Reverence for God’s People
What an honor it is to serve others. So far from being a burden, ministry to those for whom our Savior offered His life is a gift, a work to be carried out with gratitude. We are blessed in our time by the witness of Pope Francis who teaches us that all life has “inestimable value … even the weakest and most vulnerable; the sick, the old, the unborn and the poor are masterpieces of God’s creation, made in His own image, destined to live forever and deserving of the utmost reverence and respect” (Message to Catholics taking part in annual Day for Life in Britain and Ireland, July 28, 2013).

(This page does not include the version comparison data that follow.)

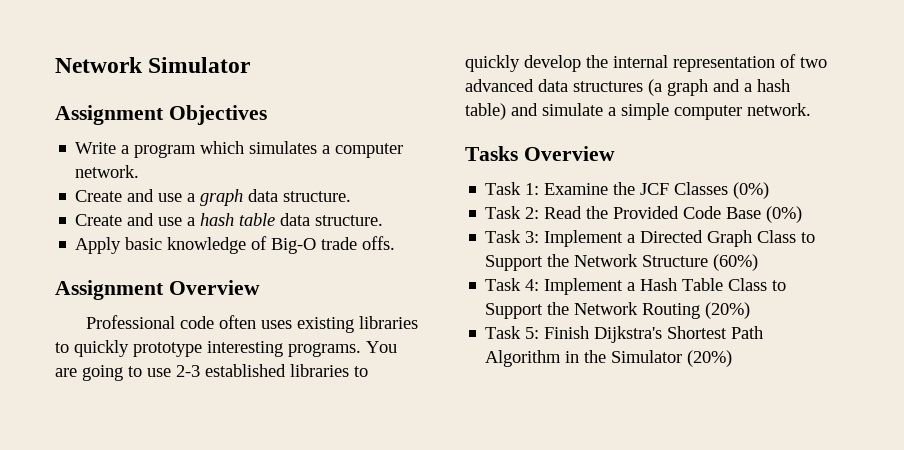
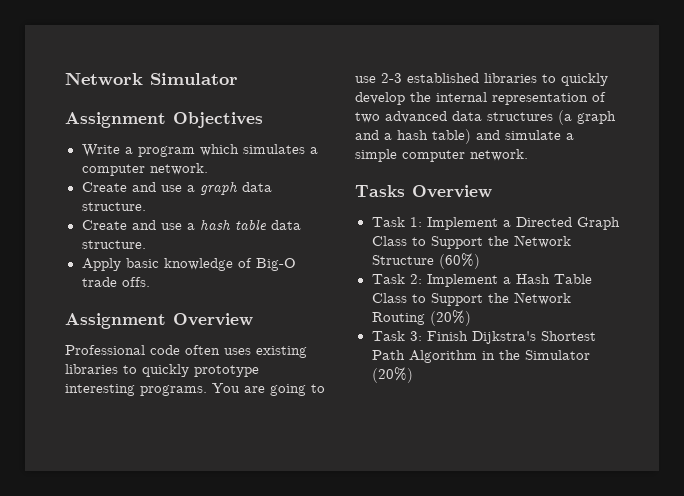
[544,182,770,199] [485,206,803,223] [485,230,540,243] Examine the JCF Classes (0%) // Task 2: Read the Provided Code Base (0%) // Task 3: -> (422, 222) none
[525,279,540,291] 4: -> [409,274,422,284] 2:
[525,327,540,339] 5: -> [409,331,422,341] 3:

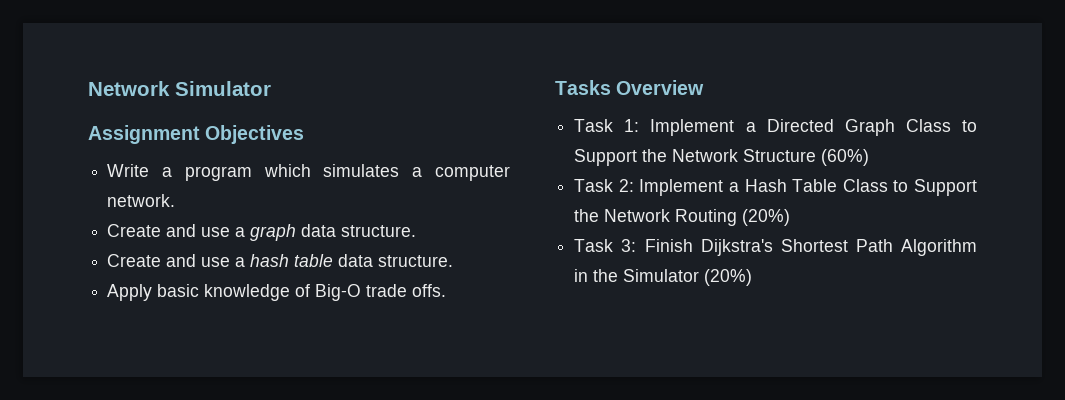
[65,313,253,329] [65,345,307,358] [65,364,259,377] [65,383,325,396] [355,73,608,86] [355,92,606,105] [355,110,616,125] [355,129,574,144] [355,149,528,162] // Assignment Overview // Professional code often uses existing libraries to quickly prototype interesting programs. You are going to use 2-3 established libraries to quickly develop the internal representation of two advanced data structures (a graph and a hash table) and simulate a simple computer network. -> (447, 290) none

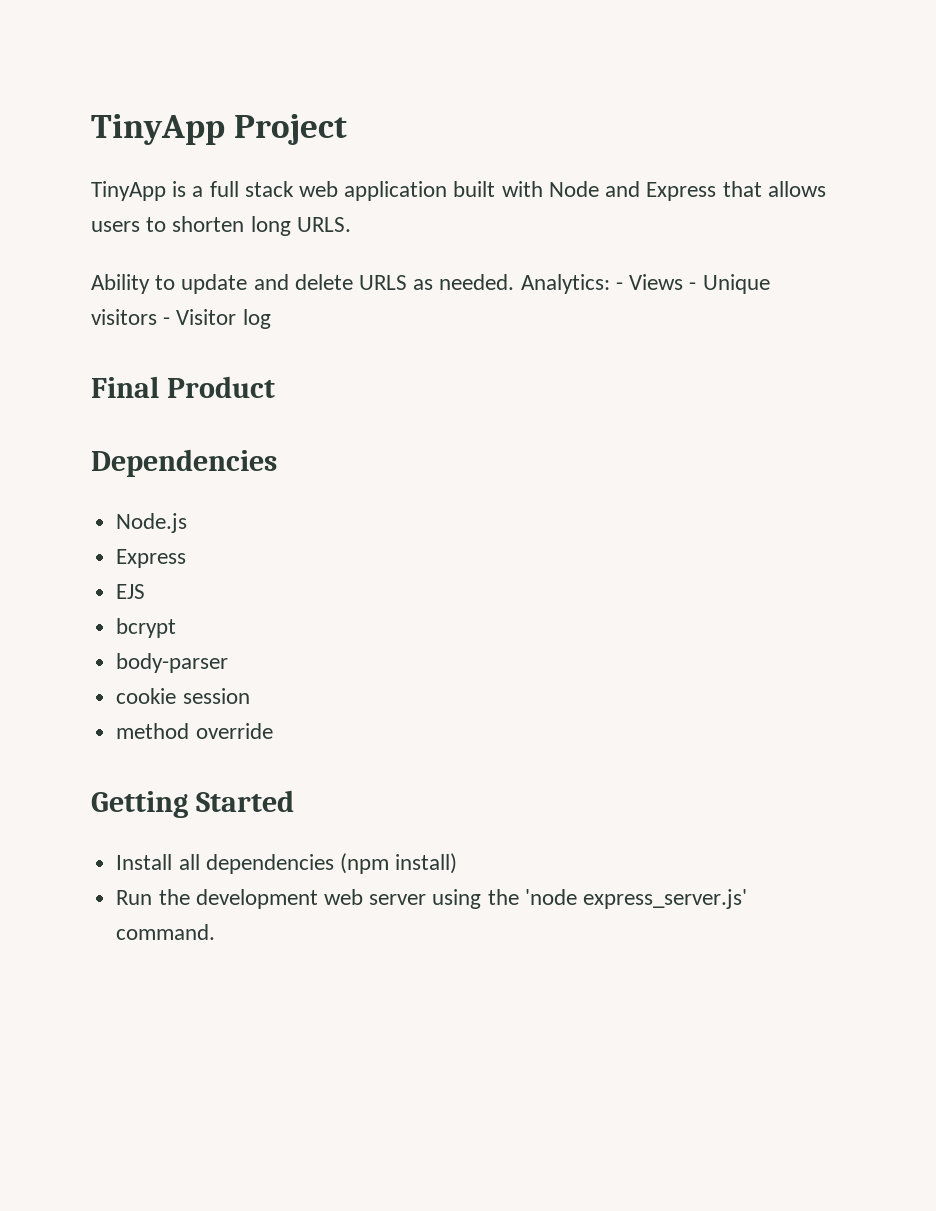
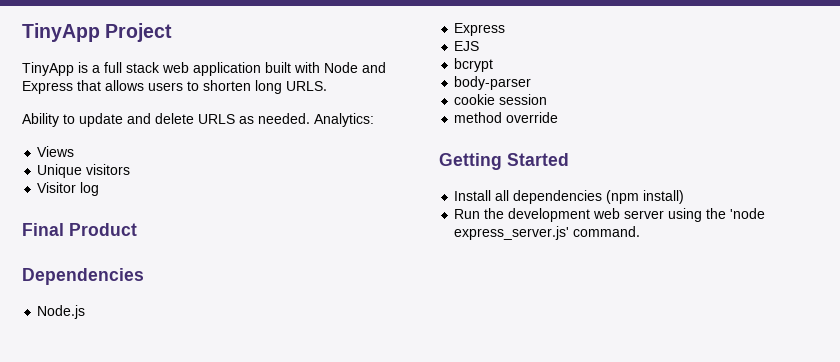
[615,282,623,290] - -> (374, 120) //
[689,282,697,290] - -> (75, 151) //
[163,317,171,325] - -> (131, 169) //

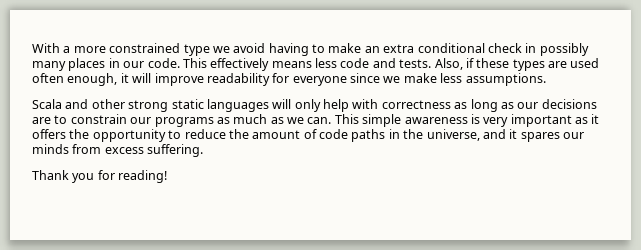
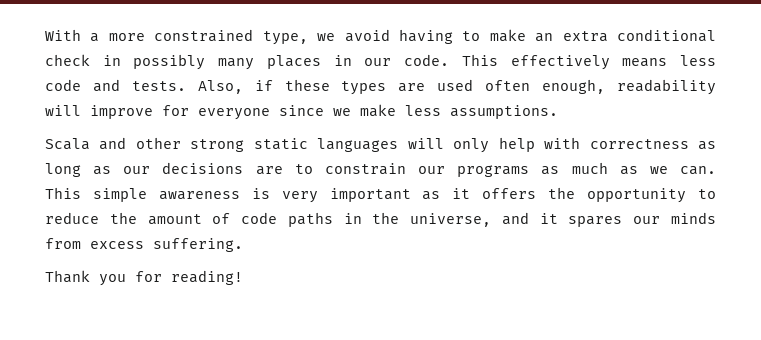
[183,44,210,56] type -> [262,31,308,45] type,
[120,73,129,83] it -> [617,79,717,95] readability
[206,73,270,86] readability -> (153, 112) none

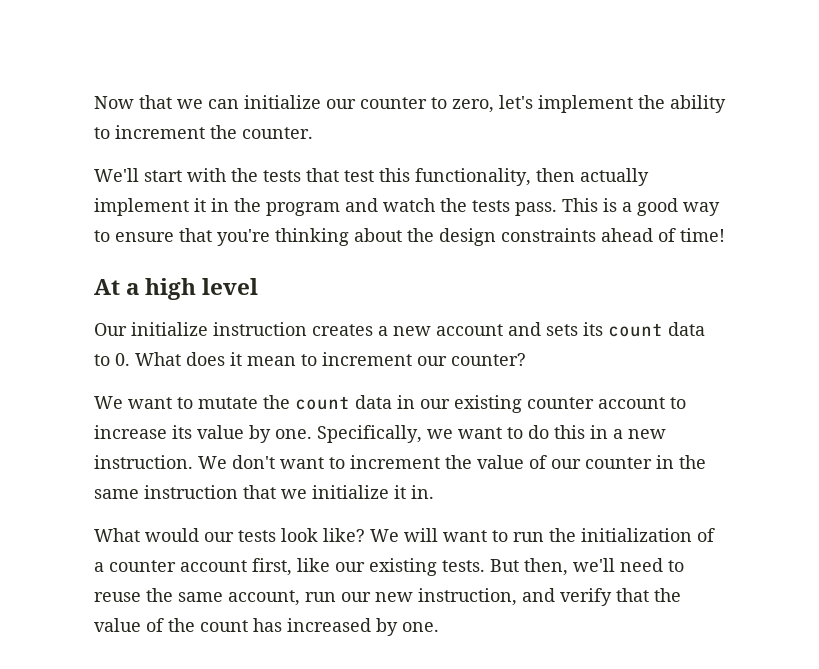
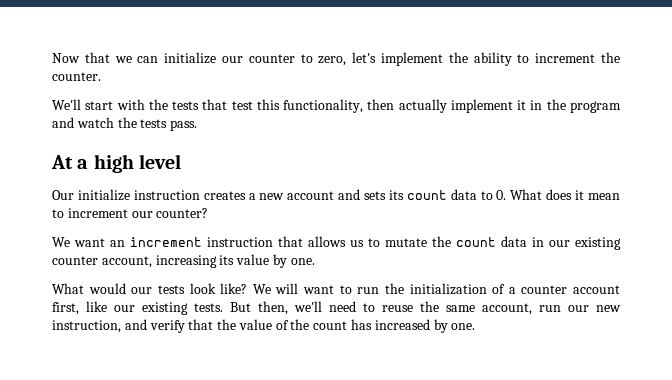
[562,198,720,216] [94,228,725,246] This is a good way to ensure that you're thinking about the design constraints ahead of time! -> (198, 125) none
(172, 403) none -> [110,236,364,247] an increment instruction that allows us
[598,397,686,409] [94,425,167,439] account to increase -> [101,255,217,268] account, increasing
[317,425,666,443] [94,455,706,469] [94,485,434,499] Specifically, we want to do this in a new instruction. We don't want to increment the value of our counter in the same instruction that we initialize it in. -> (315, 261) none

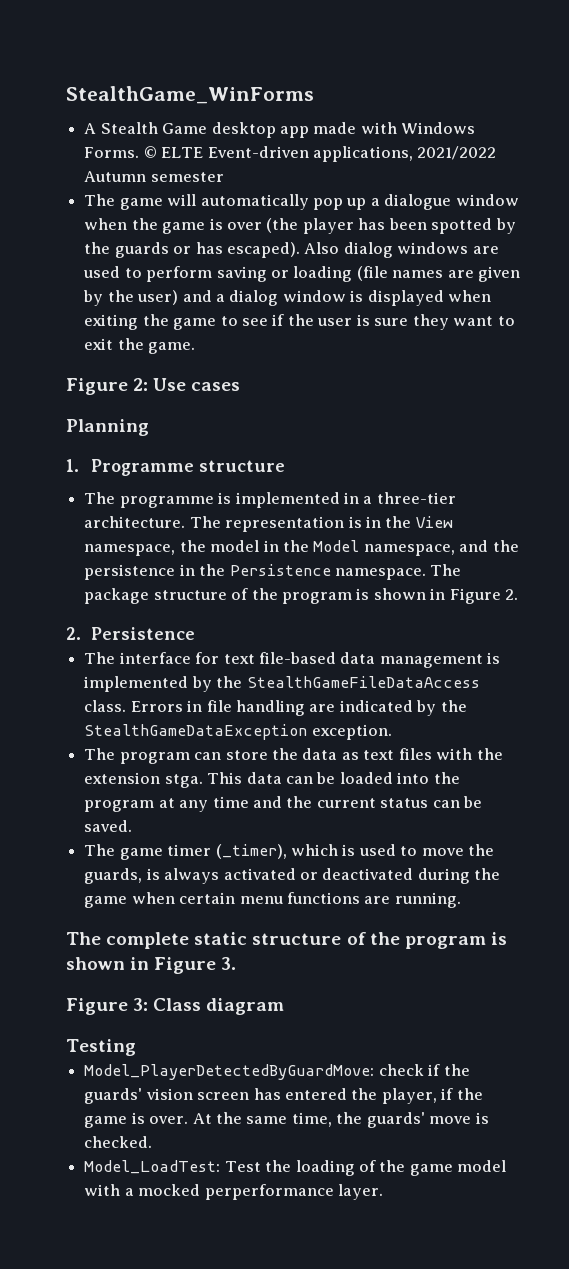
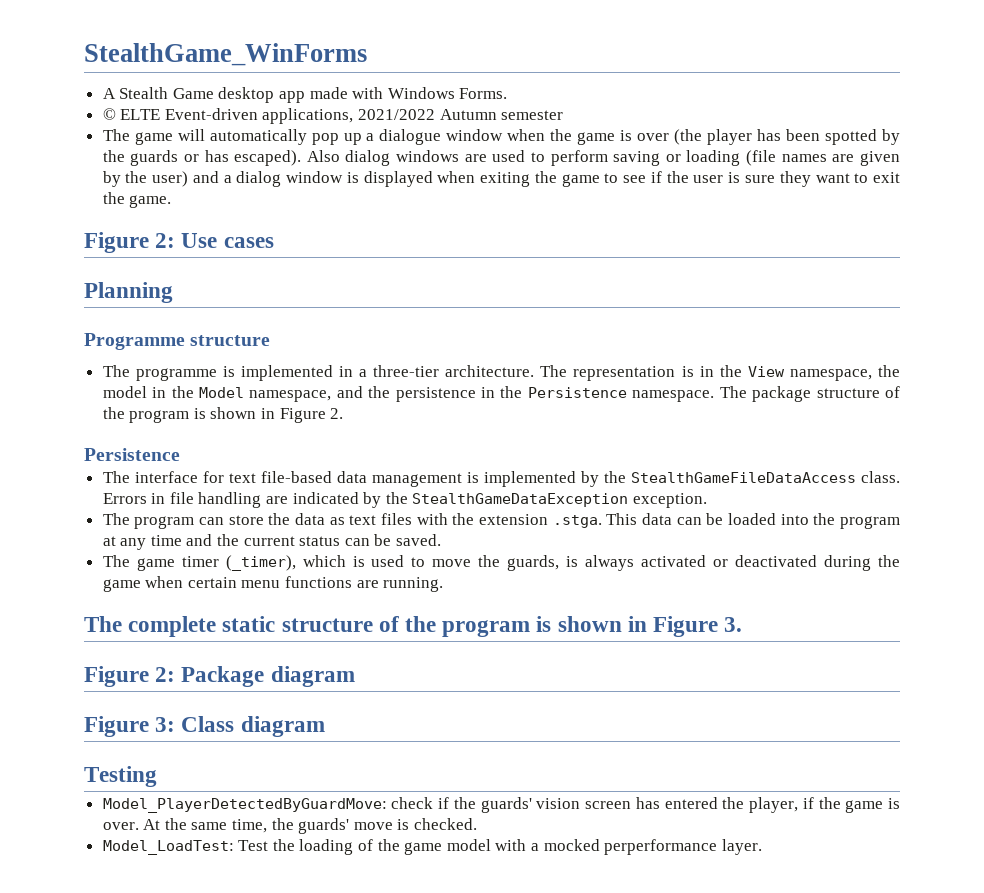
(140, 152) none -> (508, 93) //
[66,459,79,472] 1. -> (173, 292) none
[66,627,81,640] 2. -> (344, 413) none
[164,774,203,788] stga. -> [552,515,602,528] .stga.
(237, 963) none -> [84,666,355,687] // Figure 2: Package diagram

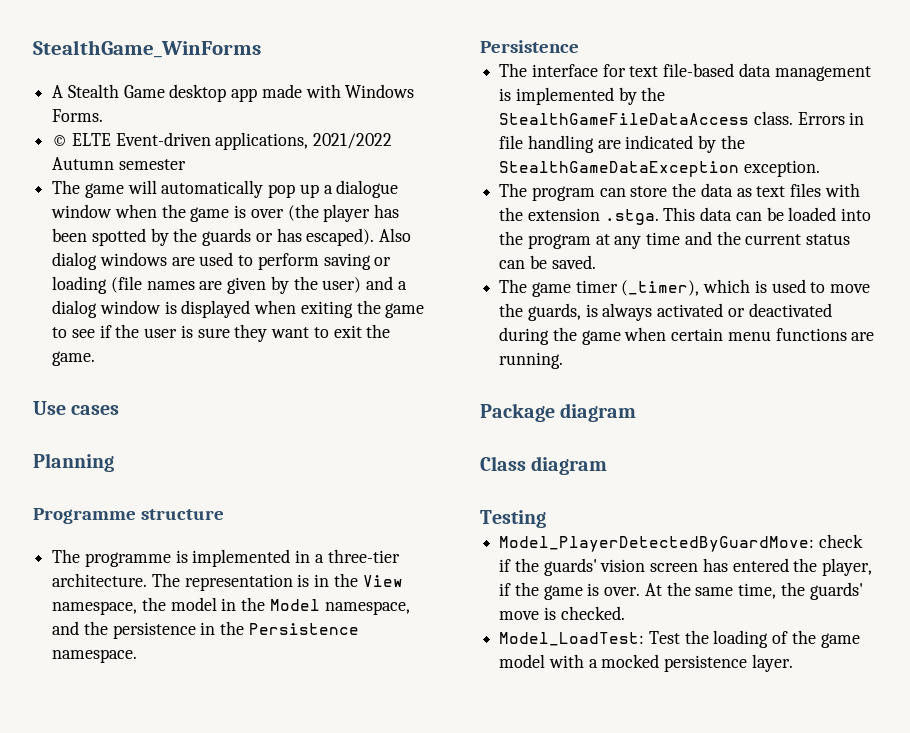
[84,232,176,253] Figure 2: -> (96, 358) none
[719,386,900,402] [102,407,344,423] The package structure of the program is shown in Figure 2. -> (138, 656) none
[84,616,743,637] [84,666,176,687] The complete static structure of the program is shown in Figure 3. // Figure 2: -> (564, 360) none
[84,716,176,737] Figure 3: -> (637, 412) none
[604,839,718,855] perperformance -> [664,655,748,672] persistence

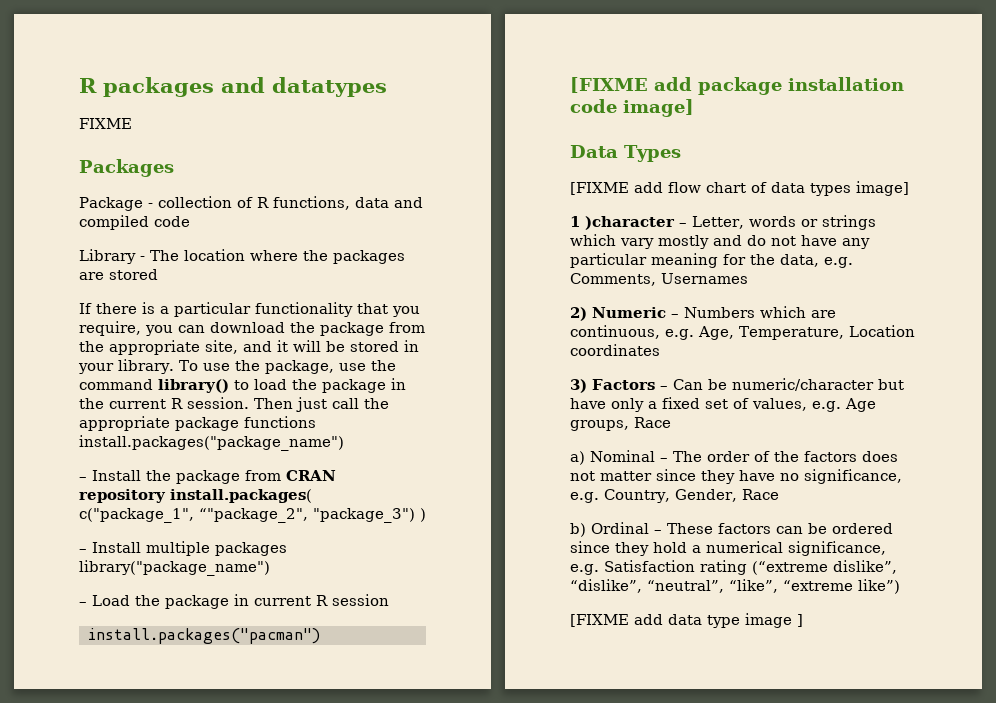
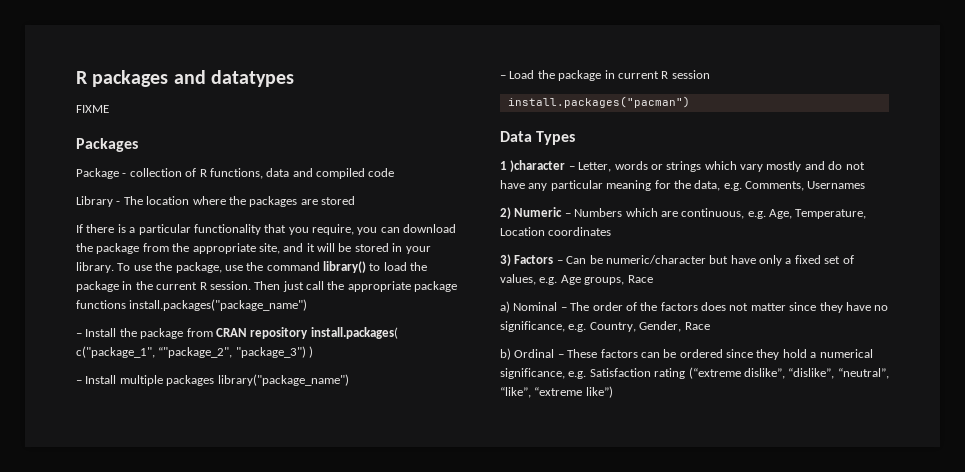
[570,77,904,95] [570,99,694,117] [570,145,681,162] [570,181,909,196] [FIXME add package installation code image] // Data Types // [FIXME add flow chart of data types image] -> [500,131,576,145] Data Types
[570,613,803,628] // [FIXME add data type image ] -> (613, 392) none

When a priest offers guidance, when he ministers the forgiveness of sins or the spiritual nourishment that comes with Holy Communion, he is bringing graces that can reverberate for eternity, serving those with whom God wills to live forever.
Reverence for Self
Finally, while the priest humbly acknowledges that his priesthood is not about himself, he must also acknowledge that his Creator still made him good and that God’s grace builds on nature. Like all people, the priest, too, is to show reverence for His creator by how he cares for himself. Studies of the priesthood, like those carried out by Msgr. Stephen Rossetti, show that most priests are happy (more than 90 percent). This makes sense because most priests are faithful to prayer and are convicted of God’s love in their lives. These studies also show that the factors that lead to a priest’s happiness are built around a reverence for himself as a person. Over and above the obviously important factors around his relationship with the Lord (prayer, Marian devotion, Adoration, etc.), it is common for happy priests to have good friendships, exercise regularly and to have healthy leisure. These help a priest to live a balanced life that allows for faithful and reverent service.
I pray that these reflections have given you support and encouragement in these turbulent times. Thank you for your prayers and support for me and for our priests. The turbulence of our time, though we feel it deeply, is by no means so great as to overpower the love that comes from the Sacred Heart of our Savior. The virtue of reverence allows us to know this truth and remain in that security and peace.